For instance, in this convoluted and usually unnecessary scenario, it is safe to delete the memory you used placement new on, but only because you allocated it with new before:
char* mem = new char[sizeof(MyObject)];
MyObject* o = new (mem) MyObject;
// use o
o->~MyObject(); // with placement new you have to call the destructor by yourself
delete[] mem;
However, this is illegal:
char mem[16]; // create a buffer on the stack, assume sizeof(MyObject) == 16
MyObject* o = new (mem) MyObject; // use stack memory to hold a MyObject
// note that after placement new is done, o == mem
// pretend for this example that the point brought up by Martin in the comments didn't matter
delete o; // you just deleted memory in the stack! This is very bad
Another way to think of it is that delete only deallocates memory allocated previously by the normal new. With placement new, you do not have to use memory that was allocated by the normal new, so with the possibility of not having been allocated by normal new, delete cannot deal with it.
EDIT1: I know that there is no placement delete. But I wonder why just
delete opetator can not delete the memory without caring how that
memory on which the pointer points is allocated?
Because each flavour of memory allocation uses some implementation specific tracking of the memory (usually a header block that precedes the user address) and this make the allocation/deallocation to work only when paired up correctly:
new must pair with delete
new[] must pair with delete[] (most implementations though forgive mixing the newand new[])
malloc and frieds must pair with free
CoTaskMemAlloc pairs with CoTaskMemFree
alloca pairs with nothing (stack unwinding takes care of it)
MyCustomAllocator pairs with MyCustomFree
Attempting to call the wrong deallocator will result in unpredictable behavior( most likely seg fault now or later). Therefore calling delete on memory allocated by anything else other than new will result in bad things.

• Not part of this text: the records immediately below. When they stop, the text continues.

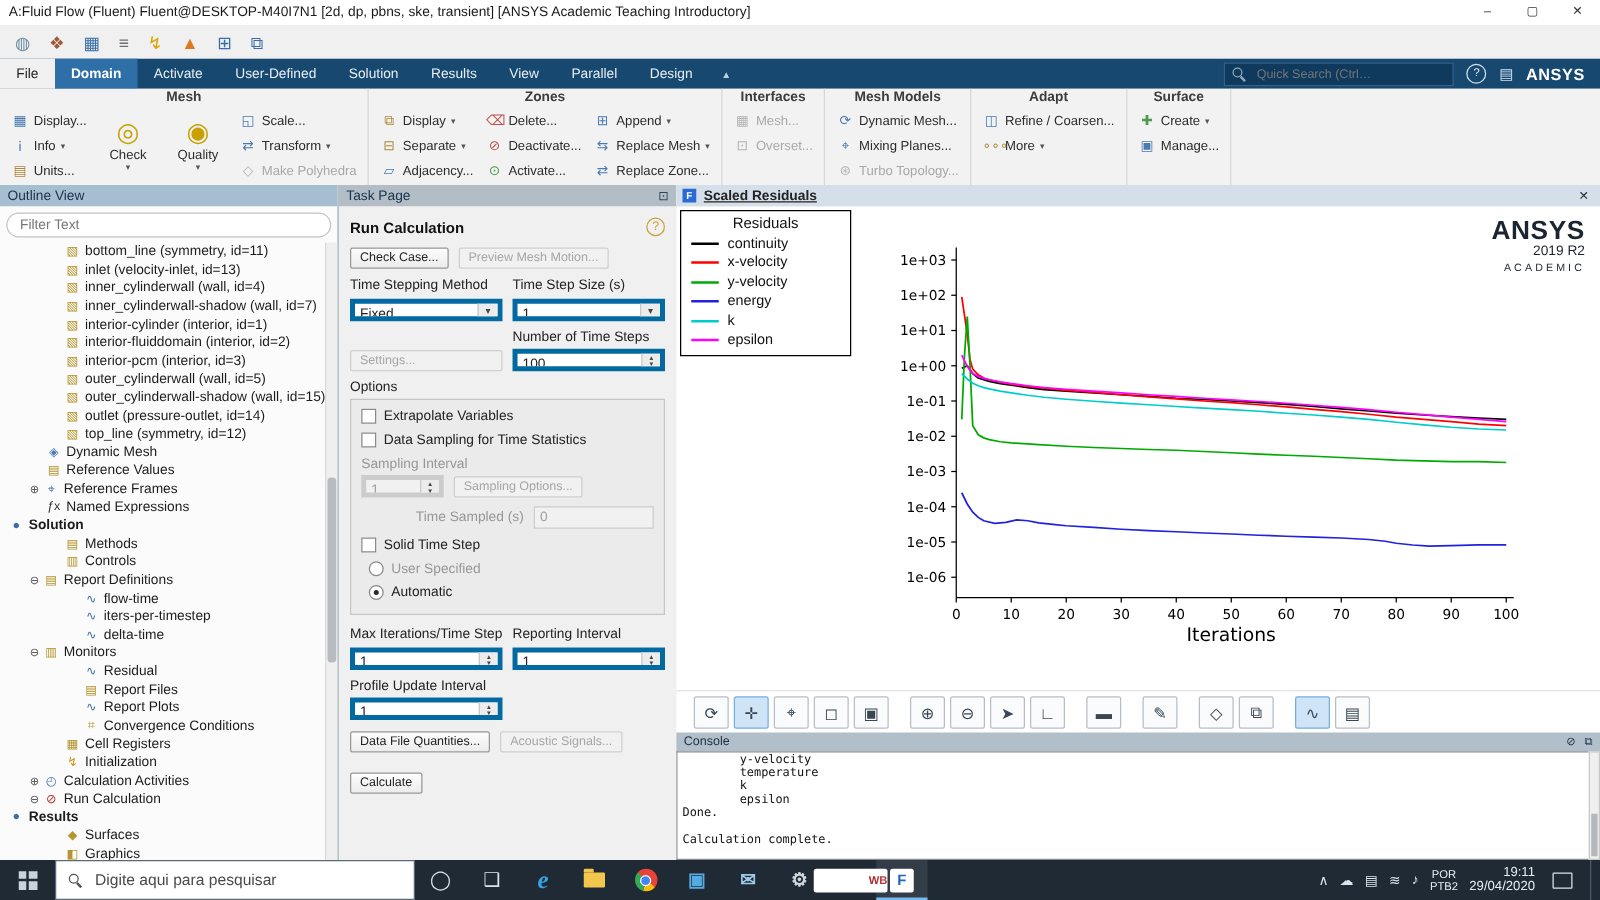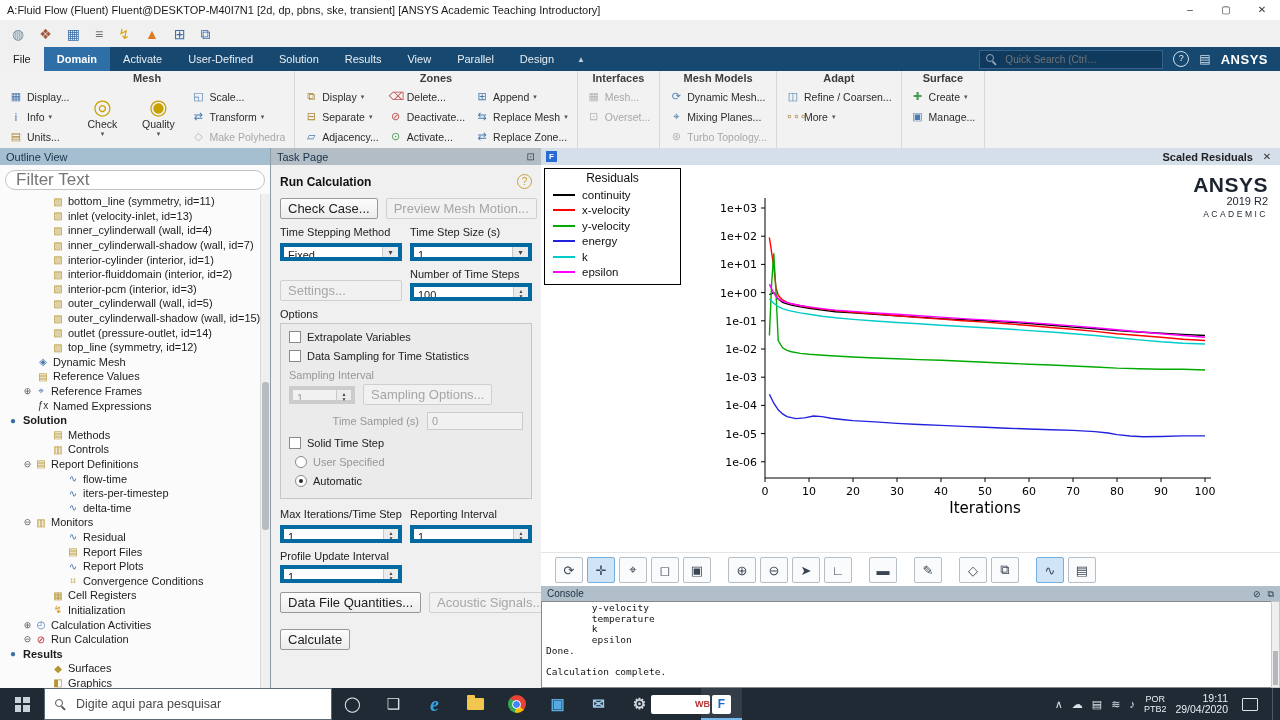--- a/index.html
+++ b/index.html
@@ -103,7 +103,7 @@
   .graphics-panel{position:absolute;left:541px;top:148px;right:0;bottom:32px;background:#fff;overflow:hidden;}
   .gheader{position:absolute;left:0;top:0;right:0;height:17px;background:#d5dfe9;display:flex;align-items:center;padding:0 5px;gap:6px;border-bottom:1px solid #b8c4d0;}
   .gwin-icon{width:11px;height:11px;background:#2a6ad4;color:#fff;font-size:8px;font-weight:bold;text-align:center;line-height:11px;flex:none;}
-  .gtitle{flex:1;text-align:right;font-size:11px;font-weight:bold;color:#222;}
+  .gtitle{flex:1;text-align:left;font-size:11px;font-weight:bold;color:#222;text-decoration:underline;}
   .gclose{font-size:10px;color:#333;width:16px;text-align:center;}
   .gcanvas{position:absolute;left:0;top:17px;right:0;height:387px;background:#fff;}
   #chart-svg{position:absolute;left:0;top:0;}

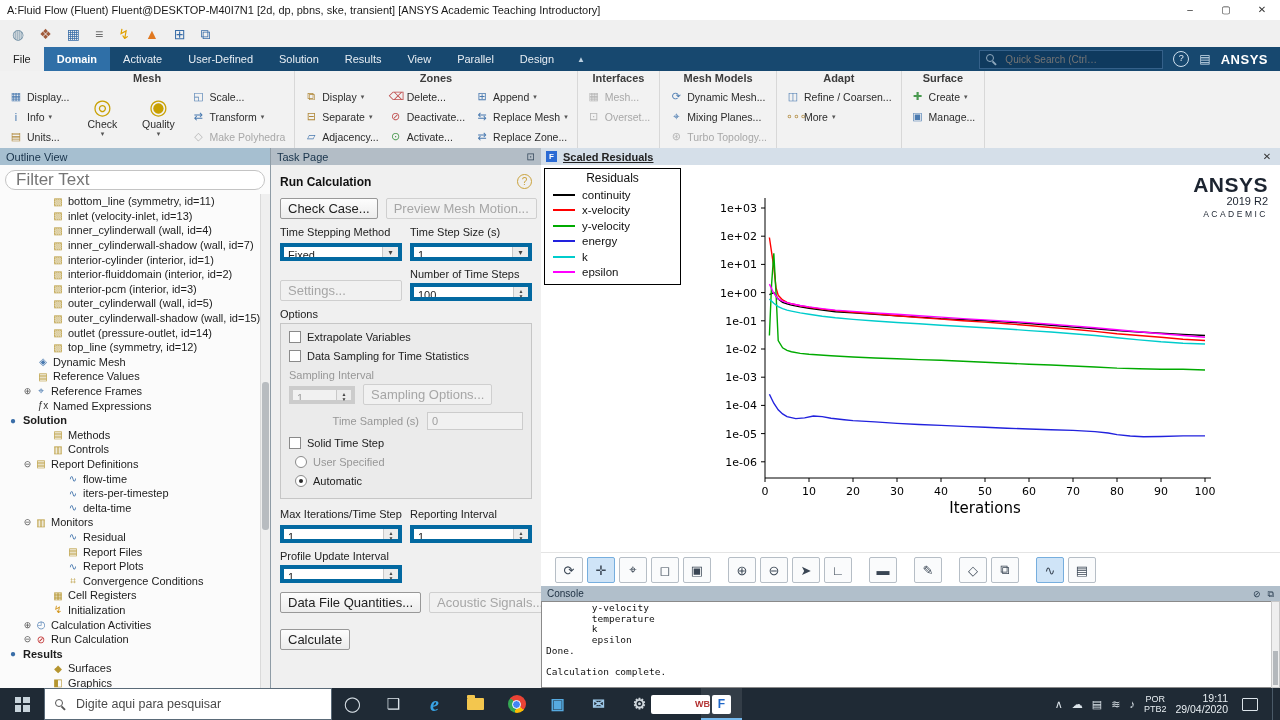--- a/index.html
+++ b/index.html
@@ -58,7 +58,7 @@
   
   .outline-panel{position:absolute;left:0;top:148px;width:270px;bottom:32px;background:#fbfbfb;border-right:1px solid #8f9ca6;overflow:hidden;}
   .filter-wrap{padding:5px 5px 3px;}
-  .filter-input{width:100%;height:20px;border:1px solid #c4c4c4;border-radius:10px;background:#fff;font-size:17px;color:#666;padding:0 10px;outline:none;font-family:"Liberation Sans",sans-serif;box-sizing:border-box;}
+  .filter-input{width:100%;height:20px;border:1px solid #c4c4c4;border-radius:10px;background:#fff;font-size:11px;color:#666;padding:0 10px;outline:none;font-family:"Liberation Sans",sans-serif;box-sizing:border-box;}
   .tree{position:absolute;left:0;top:46px;right:9px;bottom:0;overflow:hidden;}
   .titem{display:flex;align-items:center;height:14.6px;font-size:11px;color:#1c1c1c;white-space:nowrap;}
   .titem.bold .tlabel{font-weight:bold;}

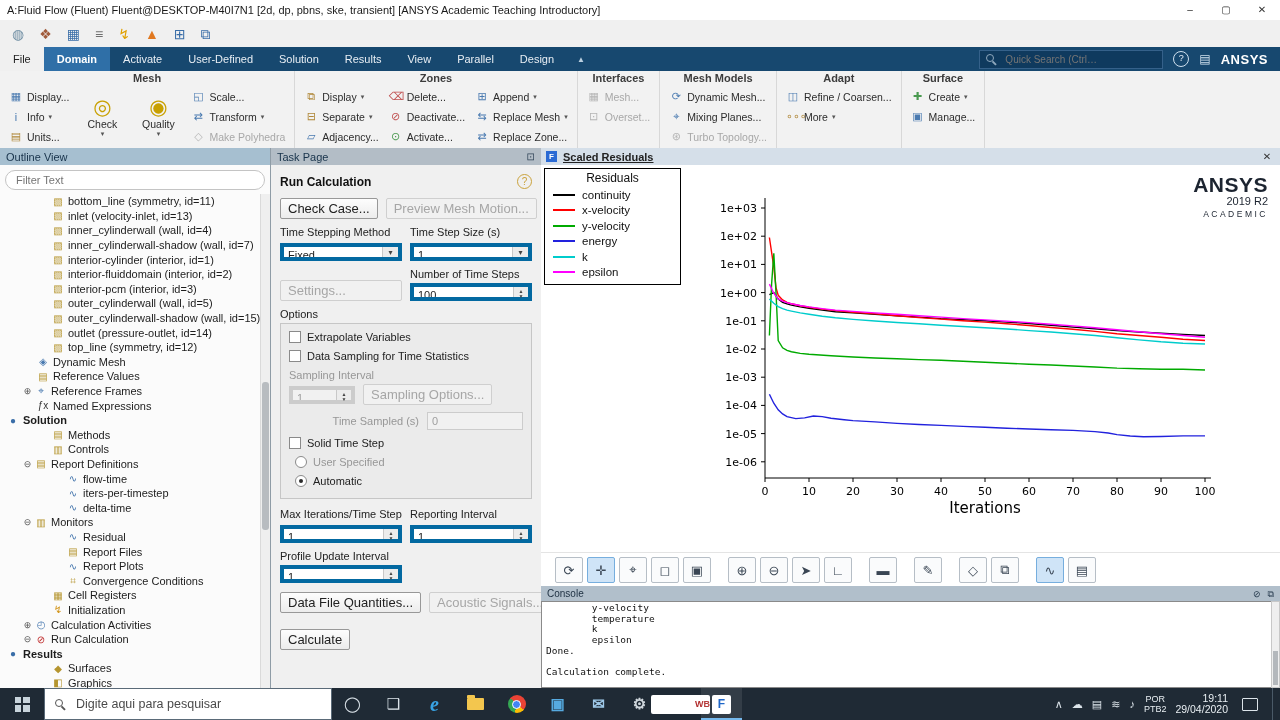--- a/index.html
+++ b/index.html
@@ -78,7 +78,7 @@
   .row.two>*{width:122px;flex:none;box-sizing:border-box;}
   .flabel{font-size:11px;color:#222;display:block;margin-bottom:3px;}
   .flabel.dim{color:#979797;}
-  .btn{font-size:13px;color:#222;background:linear-gradient(#fdfdfd,#ececec);border:1px solid #989898;border-radius:2px;padding:2px 7px;white-space:nowrap;display:inline-block;}
+  .btn{font-size:10px;color:#222;background:linear-gradient(#fdfdfd,#ececec);border:1px solid #989898;border-radius:2px;padding:2px 7px;white-space:nowrap;display:inline-block;}
   .btn.disabled{color:#a6a6a6;background:#f1f1f1;border-color:#cfcfcf;}
   .combo,.spin{display:flex;height:18px;background:#fff;border:4px solid #0369a1;font-size:11px;color:#222;align-items:stretch;width:122px;box-sizing:border-box;}
   .combo .v,.spin .v{flex:1;padding:2px 4px;overflow:hidden;}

Furthermore the placement new may be called on any address, may not even be an allocated address. It can be called on an address located in the middle of some larger object, it may be called on a memory mapped region, it may be called on a raw virtual committed region, anything goes. delete woul attempt, in all these cases, to do what its implementation tell him to do: subtract the header size, interpret it as a new header, link it back into the heap. Kaboom.
The one that know how to release the memory of a placement new address is you, since you know exactly how was that memory allocated. delete will only do what it knows, and it may not be the right thing.
No, since delete not only calls the destructor but also frees the memory, but if you used placement new you must have allocated the memory yourself using malloc() or stack. You do, however, have to call the destructor yourself. Also see the C++ FAQ.
No. There is no placement-delete expression.
Typical scenario:
void * const addr = ::operator new(sizeof(T)); // get some memory
try {
T * const pT = new (addr) T(args...); // construct
/* ... */
p->~T(); // nap time
}
catch (...) {
}
::operator delete(addr); // deallocate
// this is _operator_-delete, not a delete _expression_
Note that the placement-new operator does have a corresponding delete operator which is mandated to be precisely void ::operator delete(void* [, size_t]) { }, a no-op; this is what gets called if the constructor of T throws an exception.
No, because a placement new doesn't allocate any memory. You use placement new on previously allocated raw memory. The only thing it does is call the constructor of the object.